|Title||A prognostic model to predict the success of artificial insemination in dairy cows based on readily available data|
|Author(s)||Rutten, C.J.; Steeneveld, W.; Vernooij, J.C.M.; Huijps, K.; Nielen, M.; Hogeveen, H.|
|Source||Journal of Dairy Science 99 (2016)8. - ISSN 0022-0302 - p. 6764 - 6779.|
|Publication type||Refereed Article in a scientific journal|
|Keyword(s)||Dairy - Insemination success - Prognostic model - Reproduction|
A prognosis of the likelihood of insemination success is valuable information for the decision to start inseminating a cow. This decision is important for the reproduction management of dairy farms. The aim of this study was to develop a prognostic model for the likelihood of successful first insemination. The parameters considered for the model are readily available on farm at the time a farmer makes breeding decisions.

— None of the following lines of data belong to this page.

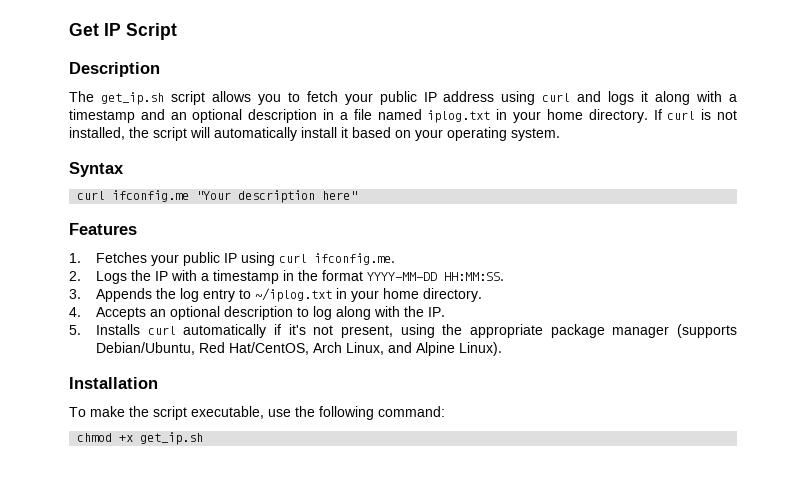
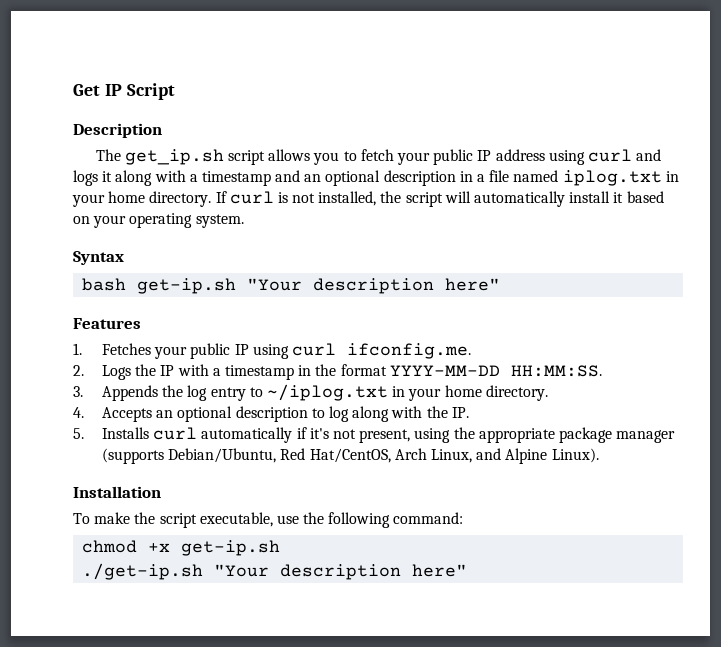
- curl ifconfig.me "Your description here"
+ bash get-ip.sh "Your description here"
- chmod +x get_ip.sh
+ chmod +x get-ip.sh
+ ./get-ip.sh "Your description here"

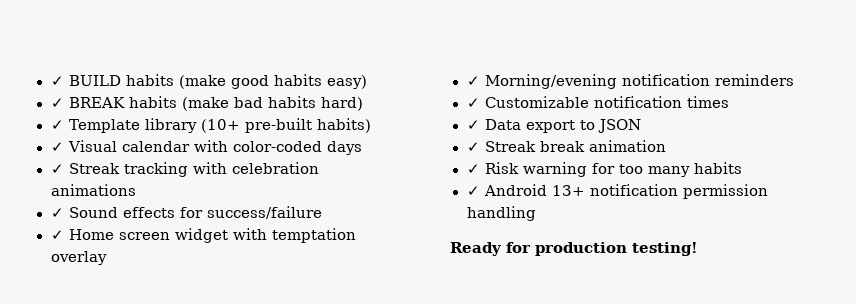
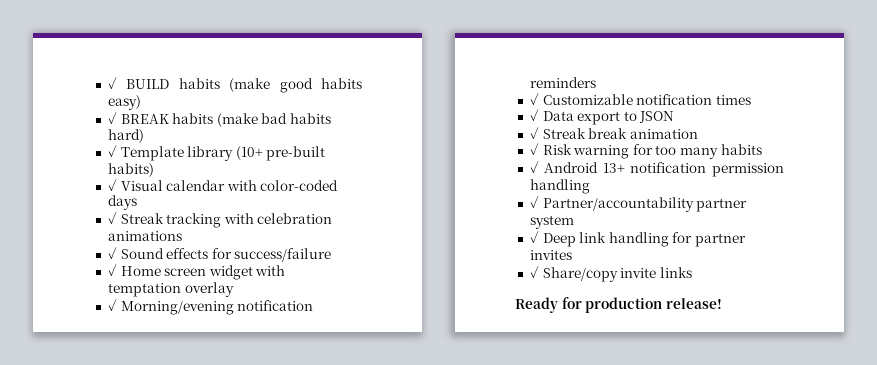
+ ✓ Partner/accountability partner system
+ ✓ Deep link handling for partner invites
+ ✓ Share/copy invite links
- Ready for production testing!
+ Ready for production release!

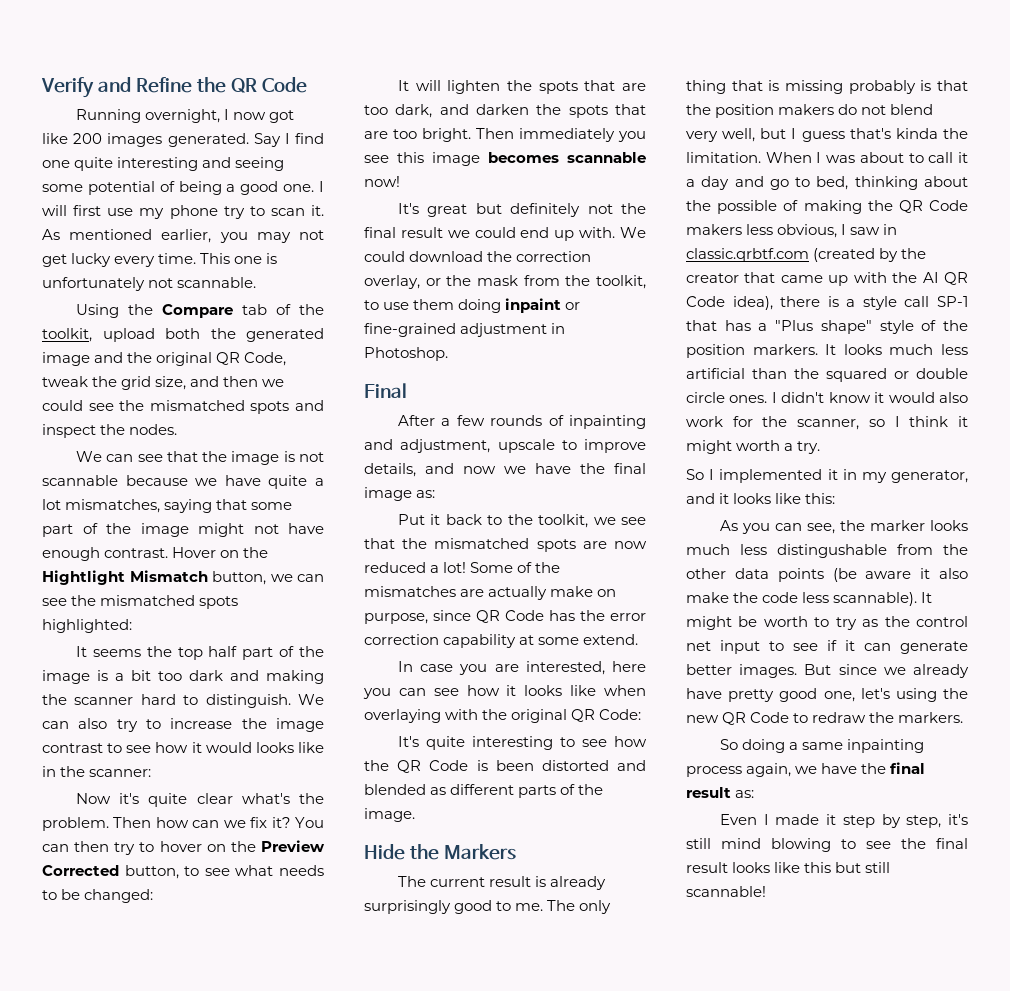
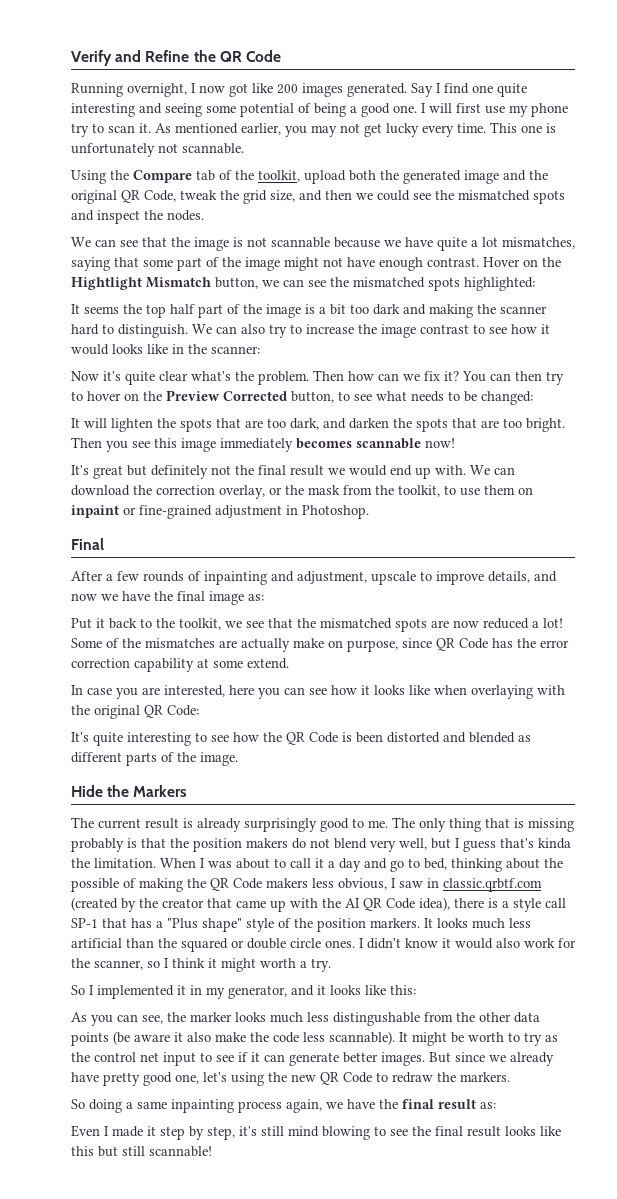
- Then immediately you see this image becomes scannable now!
+ Then you see this image immediately becomes scannable now!
- It's great but definitely not the final result we could end up with.
+ It's great but definitely not the final result we would end up with.
- We could download the correction overlay, or the mask from the toolkit, to use them doing inpaint or fine-grained adjustment in Photoshop.
+ We can download the correction overlay, or the mask from the toolkit, to use them on inpaint or fine-grained adjustment in Photoshop.

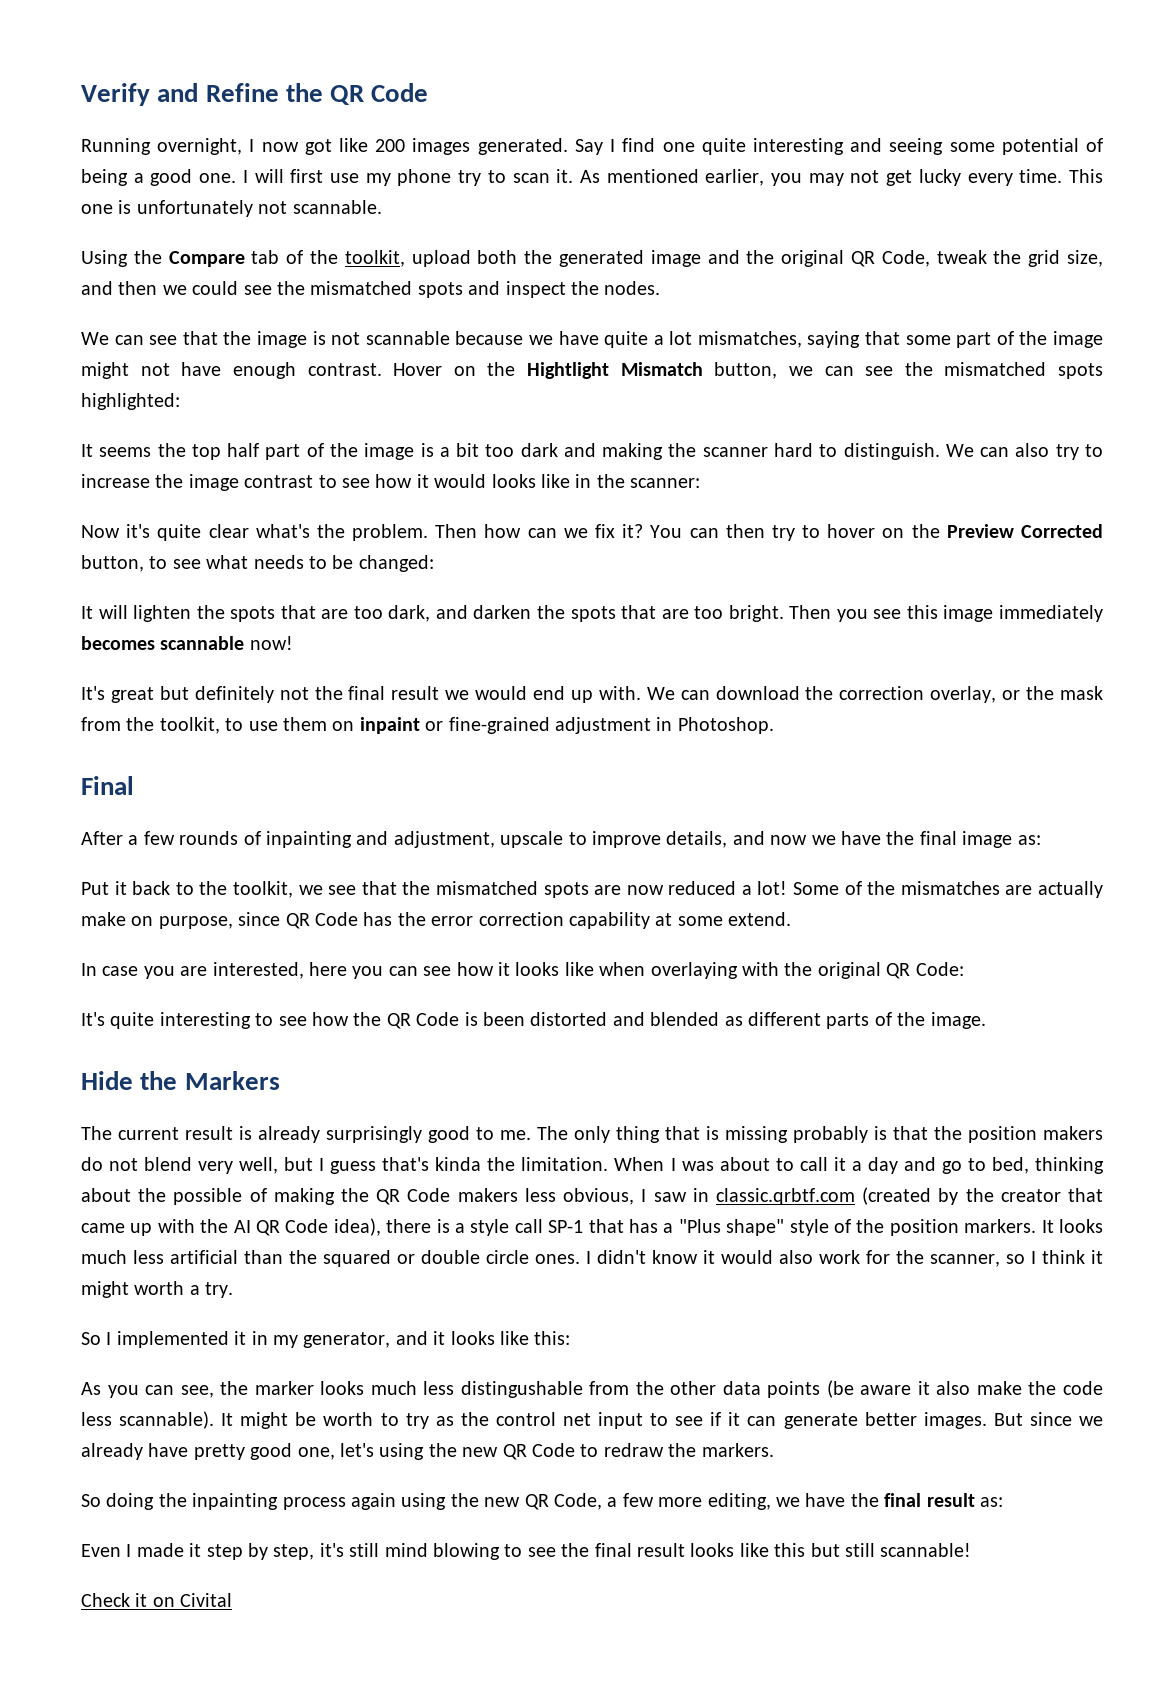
- So doing a same inpainting process again, we have the final result as:
+ So doing the inpainting process again using the new QR Code, a few more editing, we have the final result as:
+ Check it on Civital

In the first step, variables are selected for the prognostic model that have prognostic value for the likelihood of a successful first insemination. In the second step, farm effects on the likelihood of a successful insemination are quantified and the prognostic model is cross-validated. Logistic regression with a random effect for farm was used to develop the prognostic model. Insemination and test-day milk production data from 2,000 commercial Dutch dairy farms were obtained, and 190,541 first inseminations from this data set were used for model selection. The following variables were used in the selection process: parity, days in milk, days to peak production, production level relative to herd mates, milk yield, breed of the cow, insemination season and calving season, log of the ratio of fat to protein content, and body condition score at insemination. Variables were selected in a forward selection and backward elimination, based on the Akaike information criterion. The variables that contributed most to the model were random farm effect, relative production factor, and milk yield at insemination. The parameters were estimated in a bootstrap analysis and a cross-validation was conducted within this bootstrap analysis. The parameter estimates for body condition score at insemination varied most, indicating that this effect varied most among Dutch dairy farms. The cross-validation showed that the prognosis of insemination success closely resembled the mean insemination success observed in the data set. Insemination success depends on physiological conditions of the cow, which are approximated indirectly by production and reproduction data that are routinely recorded on the farm. The model cannot be used as a detection model to distinguish cows that conceive from cows that do not. The model validation indicates, however, that routinely collected farm data and test-day milk yield records have value for the prognosis of insemination success in dairy cows.